It’s a fine collection, thought-provoking all over the place and in so many ways. I love the diversity here, and would be so curious to hear how other readers responded differently, because I think that’s the beauty of a collection like this: a collection of voices and approaches. I feel certain there’s something here for everyone.


Rating: 9 clean T-shirts for Michael.

“Goodbye to All That” by Joan Didion

This essay appears in the Didion collection Slouching Towards Bethlehem, but I actually accessed it online, and you can too: here.

From the Essays of E.B. White, particularly “Here Is New York” and “Good-bye to Forty-eighth Street,” and a little bit from “On a Florida Key,” I got swept over to this essay, because I wanted to figure out how they did place so particularly. That is, the particularity of a place, but the fact too that it’s so personal, that even the one Florida Key in the one year when White was there is not the same for anyone else as it was for him. I annotated this essay for the place-details Didion uses, and her zooming in and out.

“Goodbye to All That” is about a time in Didion’s life when she had a relationship with a place. She moved to New York City in the mid-1950s, and away again in the mid-1960s; she writes here of New York “beginning” and “ending” for her. The story of the essay is of the way the specialness of the place ended for her, what she could see from one end of the experience that she couldn’t see from the other. It is a fine blend of particular details and of generalities, or philosophical statements, such as: “one of the mixed blessings of being twenty and twenty-one and even twenty-three is the conviction that nothing like this, all evidence to the contrary notwithstanding, has ever happened to anyone before.” Or, that New York is “a city for only the very young.” There is a definite “Paris is a moveable feast” tone: elegiac, loving of a particular experience indelibly aligned with time and place.

In just over ten pages, Didion memorializes the New York City she loved upon arrival. It is a lovely study of this place, peppered with anecdotes and scenes–parties, snips of dialog–as well as those generalized philosophies; and it retains a feeling of pulled-back nostalgia and reflection. Didion’s choice of details creates that place that is so particular and personal. “When I first saw New York I was twenty, and it was summertime, and I got off a DC-7 at the old Idlewild temporary terminal in a new dress which had seemed very smart in Sacramento but seemed less smart already… and the warm air smelled of mildew…” The hotel room in the second paragraph super-cooled to thirty-five degrees, and the young Didion’s fear to call for help “because I did not know how much to tip whoever might come–was anyone ever so young?” (A lovely aside, addressing the reader there, and again maintaining a reflective distance in time.) The bridge viewed from the window. These details continue to make the place of this essay a specific place–the Triborough bridge, all the street names and addresses named as “the Nineties” and “the Eighties”–but they also give it sensory specificity: “I could smell lilac and garbage and expensive perfume.”
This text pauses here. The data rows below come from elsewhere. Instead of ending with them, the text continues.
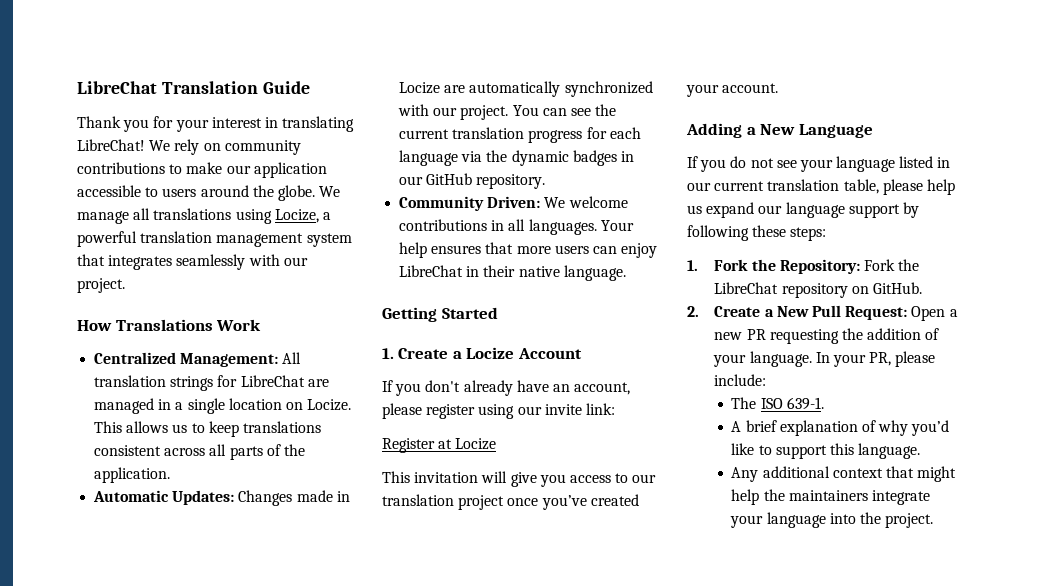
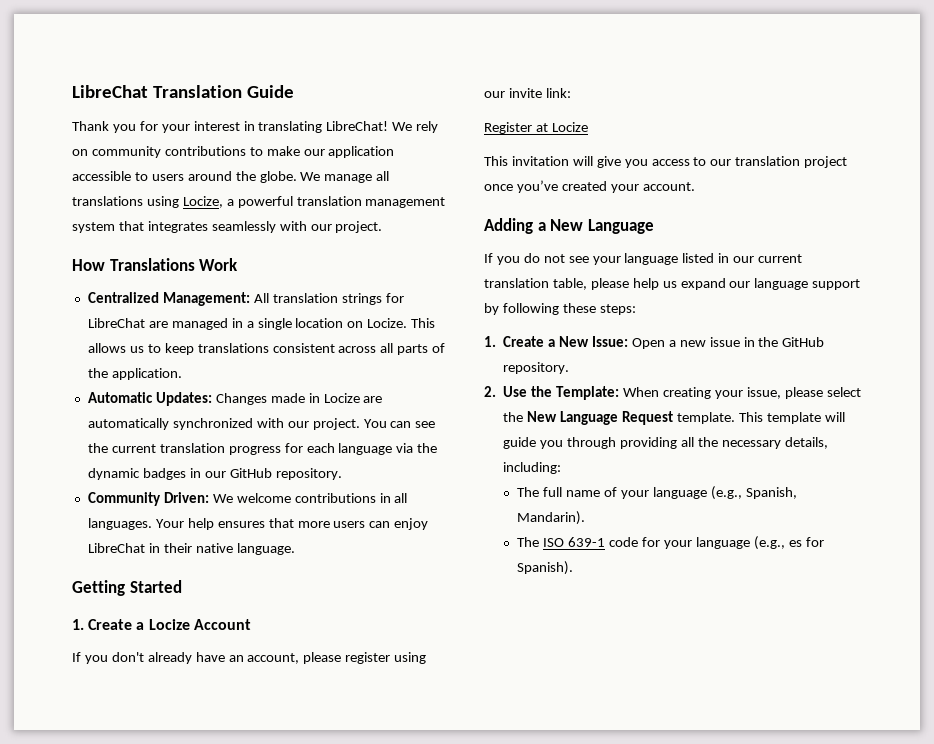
- 1. Fork the Repository: Fork the LibreChat repository on GitHub.
- 2. Create a New Pull Request: Open a new PR requesting the addition of your language. In your PR, please include:
- The ISO 639-1.
- A brief explanation of why you’d like to support this language.
- Any additional context that might help the maintainers integrate your language into the project.
+ 1. Create a New Issue: Open a new issue in the GitHub repository.
+ 2. Use the Template: When creating your issue, please select the New Language Request template. This template will guide you through providing all the necessary details, including:
+ The full name of your language (e.g., Spanish, Mandarin).
+ The ISO 639-1 code for your language (e.g., es for Spanish).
I can’t wait to read more Didion. Up next is The White Album.


Rating: 9 new cabinets.

Essays of E.B. White

Ah, E.B. White. You know him as the author of Charlotte’s Web and Stuart Little, and as half of Strunk & White, as in The Elements of Style. He wrote for The New Yorker for some six decades, and is one of our finest essayists. This is an important collection, then, and one that my semester advisor Kim Kupperman thought was important to my work.

White’s essays are arranged by subject categories (farm, city, planet, memories, etc.) and cover some forty to fifty years, although unfortunately not all are dated. This essential selection proves his ease and artistry with the form. His prose is conversational, familiar, funny, and serious, but does not take itself too seriously; he is an absolutely likeable narrator, and this collection is both a guide to the United States at various points in history, and simultaneously timeless.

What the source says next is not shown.